Alla luce del nuovo materiale probatorio emerso nell'aprile 2010, la Juventus non sarebbe stata condannata ad una pena così dura, si sarebbe relativizzata la sua posizione, non ci sarebbe stata nessuna Serie B, sarebbero rimasti i suoi campioni. In poche parole il suo percorso di successi non si sarebbe bruscamente interrotto. Restano e probabilmente resteranno alcune domande irrisolte: perché gli inquirenti e il Colonnello Auricchio, che pilotò le indagini, trascrissero solo alcune delle 171mila intercettazioni, in particolare quelle che mettevano in cattiva luce Moggi e la Juventus? Perché non vennero trascritte le intercettazioni tra Facchetti, Moratti e i designatori arbitrali e i direttori di gara? Perché tutto questo è rimasto nascosto ed è saltato fuori solo nell'aprile 2010, a distanza di quattro anni dallo scandalo, grazie al paziente lavoro degli avvocati di Moggi?

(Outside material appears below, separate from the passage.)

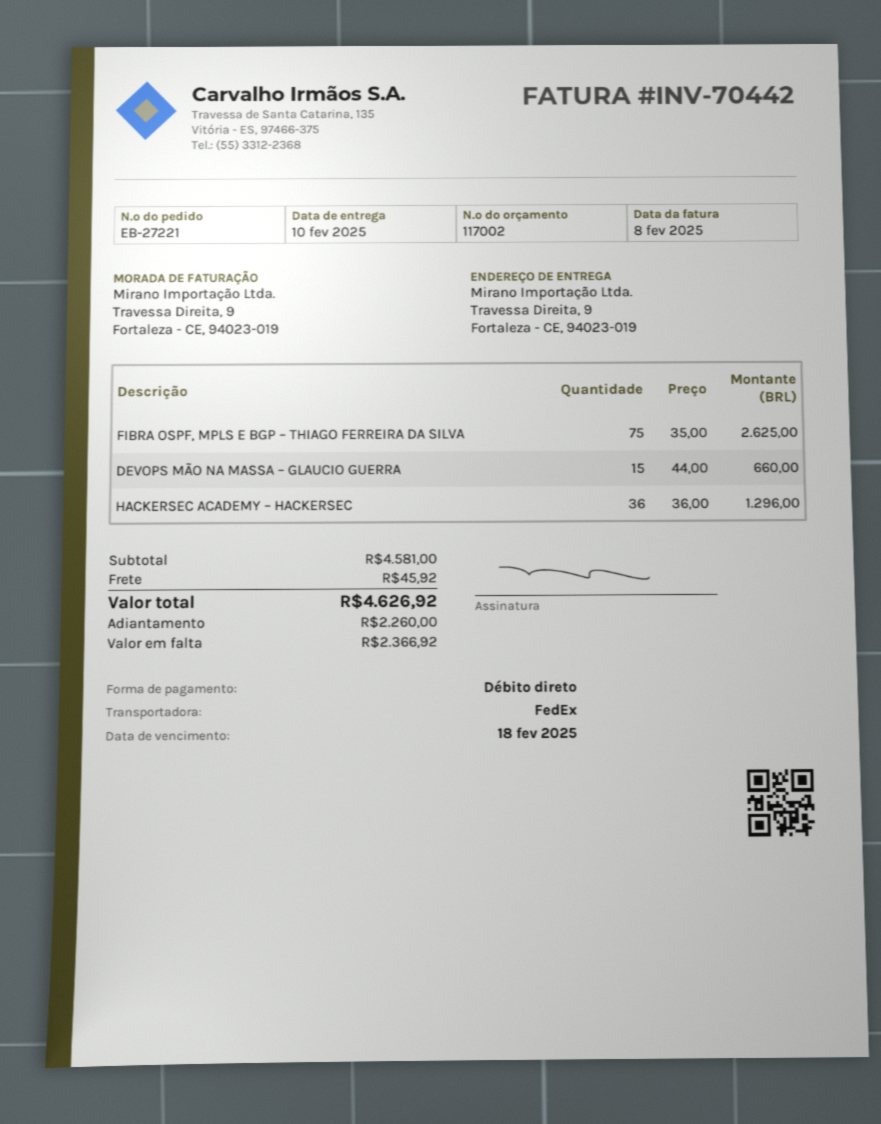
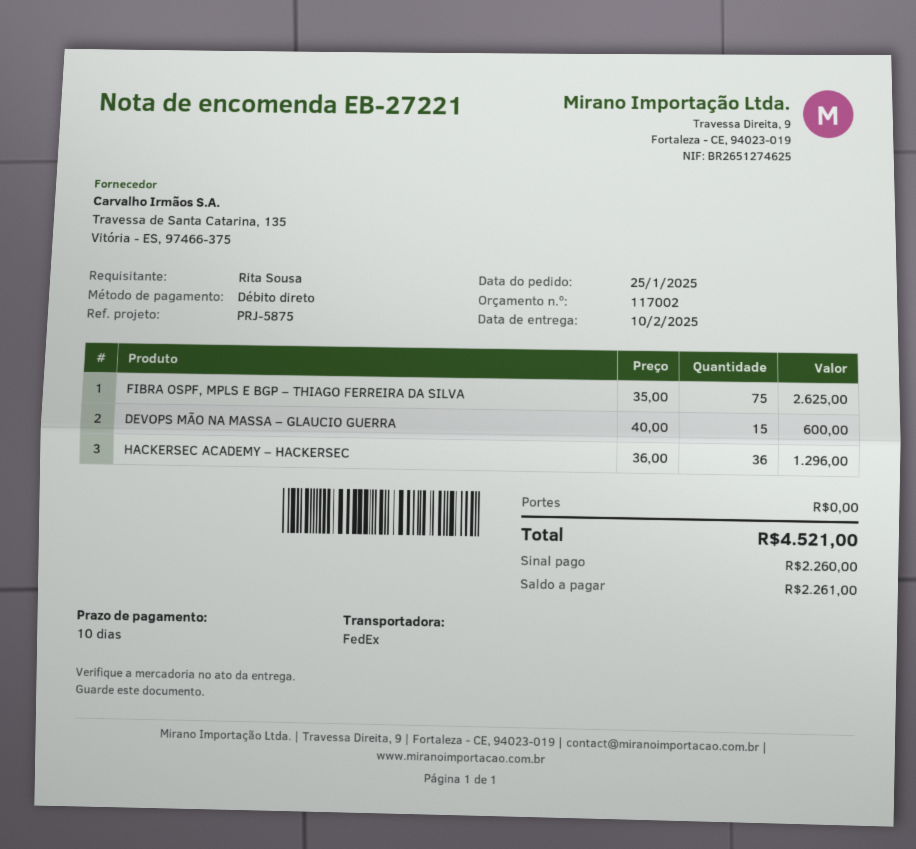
DEVOPS MÃO NA MASSA – GLAUCIO GUERRA: 15 x 44.00 = 660.00 -> 15 x 40.00 = 600.00
shipping: 45.92 -> 0.00
total: 4626.92 -> 4521.00
balance: 2366.92 -> 2261.00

Calciopoli è una vicenda molto squallida, nella quale ci sono ancora troppe zone d'ombra e domande irrisolte. E' sintomatico, da questo punto di vista, anche il processo di trasformazione attraverso cui è passato il neologismo usato per designare lo scandalo del calcio italiano: nel pieno della tempesta mediatica Oliviero Beha coniò il termine moggiopoli, sul modello di tangentopoli, salvo poi pentirsi e passare ad un più neutrale calciopoli, a sua volta poi ribattezzato da molti farsopoli. Tutto ciò è una conseguenza del modo poco chiaro in cui sono state condotte le indagini e del modo altrettanto poco chiaro in cui è stata gestita l'intera vicenda.
Mi sa che ancora una volta aveva ragione il grande e compianto Enzo Biagi, quando in quella famosa intervista al Tirreno dell'agosto 2006, disse: "Vuoi vedere che per coprire uno scandalo di dimensioni ciclopiche hanno individuato in Luciano Moggi il cattivo da dare in pasto al popolino?".